My children were born a little over eighteen months apart, which means that it has been very easy for most of their lives to treat them similarly. I mean, those early days were the most different, I suppose, when Monkey wanted nothing more than to nurse while Chickadee wanted nothing more than to be read that same book againagainAGAINMAMAAGAIN! But for the most part, they’re nearly the same age, right? They’ve always had the same bedtime. They get the same allowance.
Obviously there are differences: Because they’re not the same gender, because they have different classes and different friends and different interests and different personalities.
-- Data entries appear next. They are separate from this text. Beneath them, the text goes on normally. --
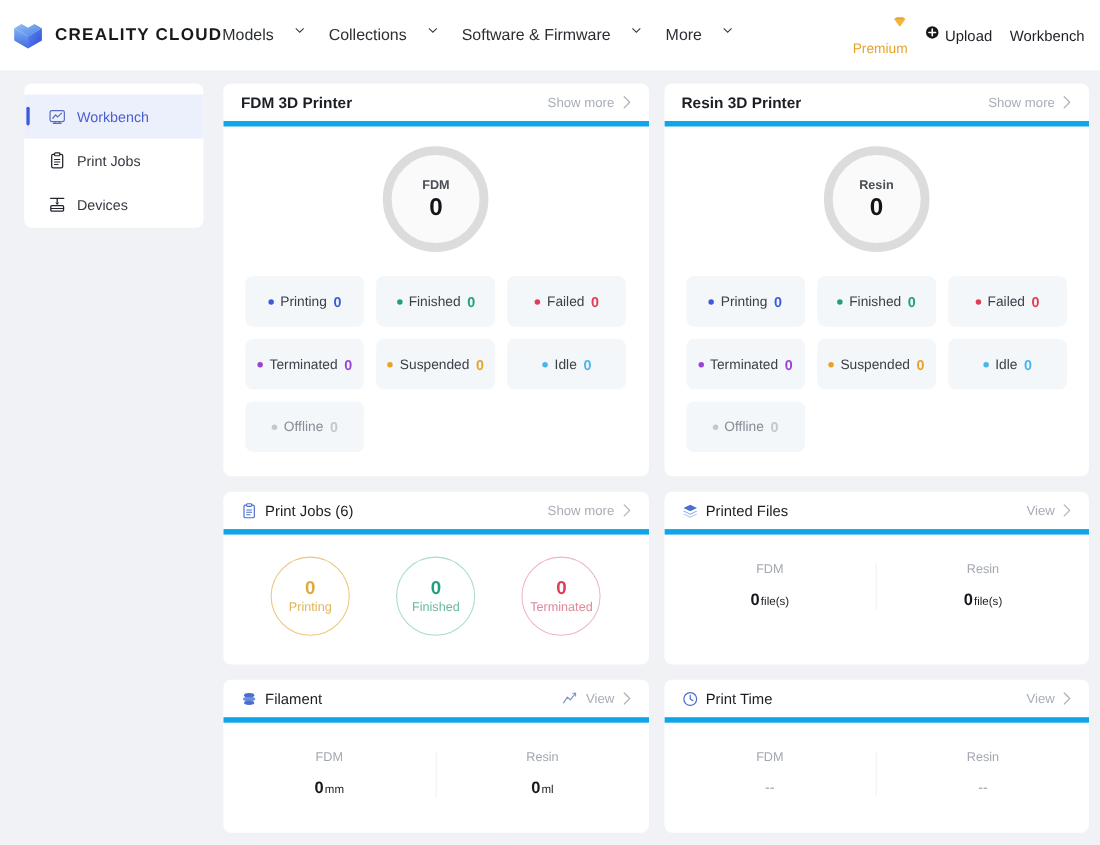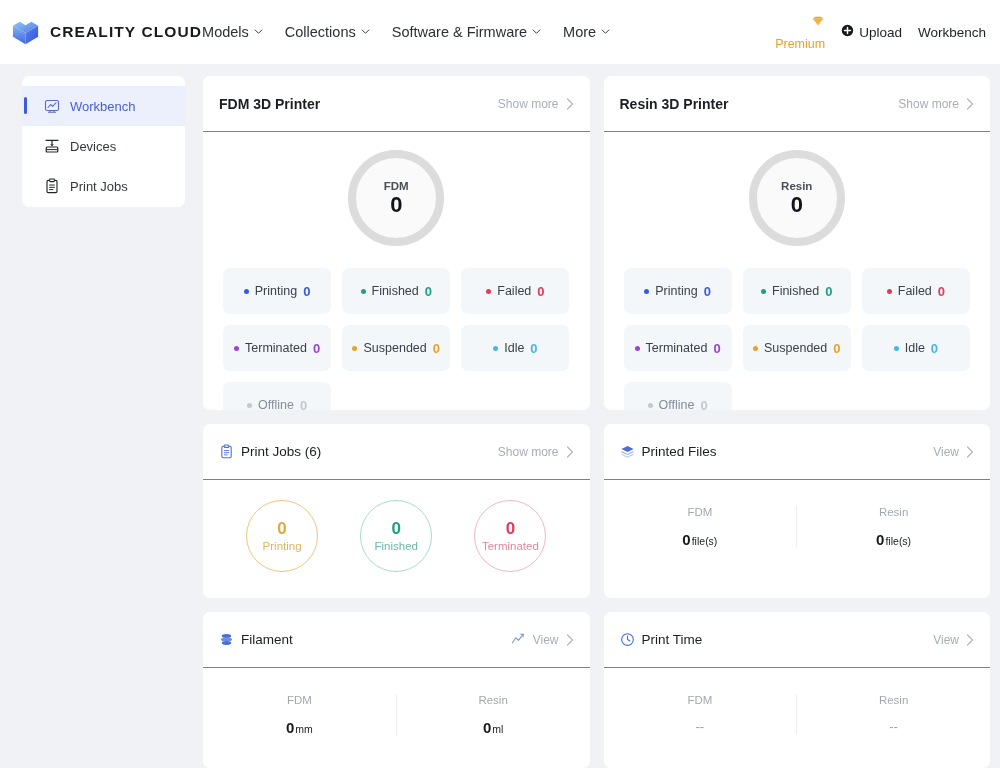--- a/index.html
+++ b/index.html
@@ -17,21 +17,21 @@
     padding: 0 14px 0 10px; position: relative; z-index: 5;
   }
   .brand { display: flex; align-items: center; gap: 9px; flex: none; }
   .logo-cube { width: 31px; height: 31px; flex: none; }
   .brand-name {
     font-size: 15.5px; font-weight: bold; letter-spacing: 1.1px;
     color: #17191c; white-space: nowrap;
   }
   .nav { display: flex; align-items: center; gap: 22px; }
   .nav-item {
-    display: flex; align-items: center; gap: 5px; font-size: 14.5px;
+    display: flex; align-items: flex-start; gap: 19px; font-size: 14.5px;
     color: #2b2f33; cursor: pointer; white-space: nowrap;
   }
   .caret { width: 9px; height: 9px; position: relative; top: -1px; }
   .caret svg { display: block; }
   .header-right {
     margin-left: auto; display: flex; align-items: center; gap: 16px;
   }
   .search-box {
     width: 122px; height: 27px; border: 1px solid #e2e4e8; border-radius: 14px;
     display: flex; align-items: center; padding: 0 8px 0 12px; background: #fff;
@@ -67,22 +67,22 @@
     width: 3px; height: 17px; background: #3b5bdb; border-radius: 2px;
   }
   .side-ico { width: 16px; height: 16px; flex: none; display: block; }
 
   .main { flex: 1; display: grid; grid-template-columns: 1fr 1fr; gap: 14px;
           align-content: start; min-width: 0; }
 
   
   .card { background: #fff; border-radius: 7px; overflow: hidden; }
   .card-head {
-    height: 56px; display: flex; align-items: center; padding: 0 16px;
-    border-bottom: 1px solid #0ea5e9;
+    height: 39px; display: flex; align-items: center; padding: 0 16px;
+    border-bottom: 5px solid #0ea5e9;
   }
   .card-title {
     font-size: 14px; font-weight: bold; color: #1b1e23;
     display: flex; align-items: center; gap: 7px;
   }
   .card-title.small { font-size: 13.5px; font-weight: normal; color: #1b1e23; }
   .head-ico { width: 15px; height: 15px; display: block; flex: none; }
   .card-link {
     margin-left: auto; display: flex; align-items: center; gap: 7px;
     font-size: 12px; color: #a8adb6; cursor: pointer;
@@ -233,38 +233,38 @@
             <rect x="1.5" y="2.5" width="13" height="10" rx="1.6" fill="none" stroke="#5a6bc4" stroke-width="1.1"></rect>
             <path d="M4 9.5 L6.5 6.5 L8.5 8.3 L12 4.8" fill="none" stroke="#5a6bc4" stroke-width="1.1" stroke-linecap="round" stroke-linejoin="round"></path>
             <path d="M6 12.5 V14.2 M10 12.5 V14.2 M4.5 14.2 H11.5" stroke="#5a6bc4" stroke-width="1.1" stroke-linecap="round"></path>
           </svg>
         </span>
         <span>Workbench</span>
       </div>
       <div class="side-item">
         <span class="side-ico">
           <svg viewBox="0 0 16 16" width="16" height="16">
+            <rect x="3" y="2.4" width="10" height="12.2" rx="1.3" fill="none" stroke="#22262c" stroke-width="1.15"></rect>
+            <rect x="5.6" y="1" width="4.8" height="2.6" rx="0.8" fill="#fff" stroke="#22262c" stroke-width="1.1"></rect>
+            <path d="M5.6 7 H10.4 M5.6 9.3 H10.4 M5.6 11.6 H8.8" stroke="#22262c" stroke-width="1" stroke-linecap="round"></path>
+          </svg>
+        </span>
+        <span>Print Jobs</span>
+      </div>
+      <div class="side-item">
+        <span class="side-ico">
+          <svg viewBox="0 0 16 16" width="16" height="16">
             <path d="M2 2.3 H14" stroke="#22262c" stroke-width="1.2" stroke-linecap="round"></path>
             <path d="M8 2.3 V6.2" stroke="#22262c" stroke-width="1.2"></path>
             <path d="M6.2 6.2 H9.8 L8 8.4 Z" fill="#22262c"></path>
             <rect x="2.2" y="9" width="11.6" height="5" rx="1" fill="none" stroke="#22262c" stroke-width="1.2"></rect>
             <path d="M2.2 11.6 H13.8" stroke="#22262c" stroke-width="1"></path>
           </svg>
         </span>
         <span>Devices</span>
-      </div>
-      <div class="side-item">
-        <span class="side-ico">
-          <svg viewBox="0 0 16 16" width="16" height="16">
-            <rect x="3" y="2.4" width="10" height="12.2" rx="1.3" fill="none" stroke="#22262c" stroke-width="1.15"></rect>
-            <rect x="5.6" y="1" width="4.8" height="2.6" rx="0.8" fill="#fff" stroke="#22262c" stroke-width="1.1"></rect>
-            <path d="M5.6 7 H10.4 M5.6 9.3 H10.4 M5.6 11.6 H8.8" stroke="#22262c" stroke-width="1" stroke-linecap="round"></path>
-          </svg>
-        </span>
-        <span>Print Jobs</span>
       </div>
     </div>
 
     <div class="main">
 
       <div class="card">
         <div class="card-head">
           <div class="card-title">FDM 3D Printer</div>
           <div class="card-link">
             <span>Show more</span>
I’ve never been one of those “I treat both of my children exactly the same” sorts of people, because I think that can only possibly have a prayer of working if both children are, in fact, exactly the same. And they’re not.
This year has been, for me, a stark study in divergence. This is where “same” gives way to “different,” over and over.
Chickadee is in middle school. Monkey is still in elementary school.
Chickadee is deep in the throes of puberty. Monkey still smells like a damp puppy and has trouble remembering to wear pants.
Chickadee is finding herself, unfolding into a young adult. Monkey is struggling, sometimes faltering, and in many ways regressing.
Suddenly they don’t seem very similar at all, to me. Suddenly their differences make my breath catch, make me anxious about the future and protective of the present.
I tried to bring up Valentine’s Day about a month ago. Monkey—as I expected—queried as to how much time before the big event, and then let me know that he couldn’t possibly think about something that was so far off. Chickadee was quick to inform me that in middle school, MOM, we don’t do valentines. Because that’s for little kids.
I said okay.
I made a bulk purchase on Amazon of Valentine’s Day Fun Dip packets—gross little pouches of sugar powder that come with a licking stick to eat it with.
Here I should admit that I’ve never bought candy for the various school Valentine’s parties the kids have had, before. In fact, I hardly ever buy candy, period. I’m not sure what I was thinking, other than that it was a good deal, and I figured the kids would be pleased.
The candy arrived and both children eyed it suspiciously.
“Why’d you buy ALL THAT CANDY?” asked Monkey.
“Yeah,” said Chickadee. “That’s not like you. Also, you have a ton of it! Monkey doesn’t need all that!” I nodded, thoughtful. “Maybe I could take a few, to give to some of my friends?” she added, hopefully.
“Sure,” I said.
This morning I dumped a box out on the table and left it there with a pen, for Monkey. That will be the reminder he needs, this afternoon, to go through his class list and address the packets to his classmates.
Chickadee will remember on her own. Of course.
Maybe I thought Monkey stood a better chance of positive reception if his Valentine’s wishes came with sugar. Maybe I realized this may be the last time Chickadee thinks of Valentine’s Day merely as a chance to giggle with her friends and eat heart-shaped junk food.
Maybe I just want to see them sitting head to head at the kitchen table, one last time, addressing valentines and discussing which lollipop flavor is the best one.
So many things have changed, but not everything.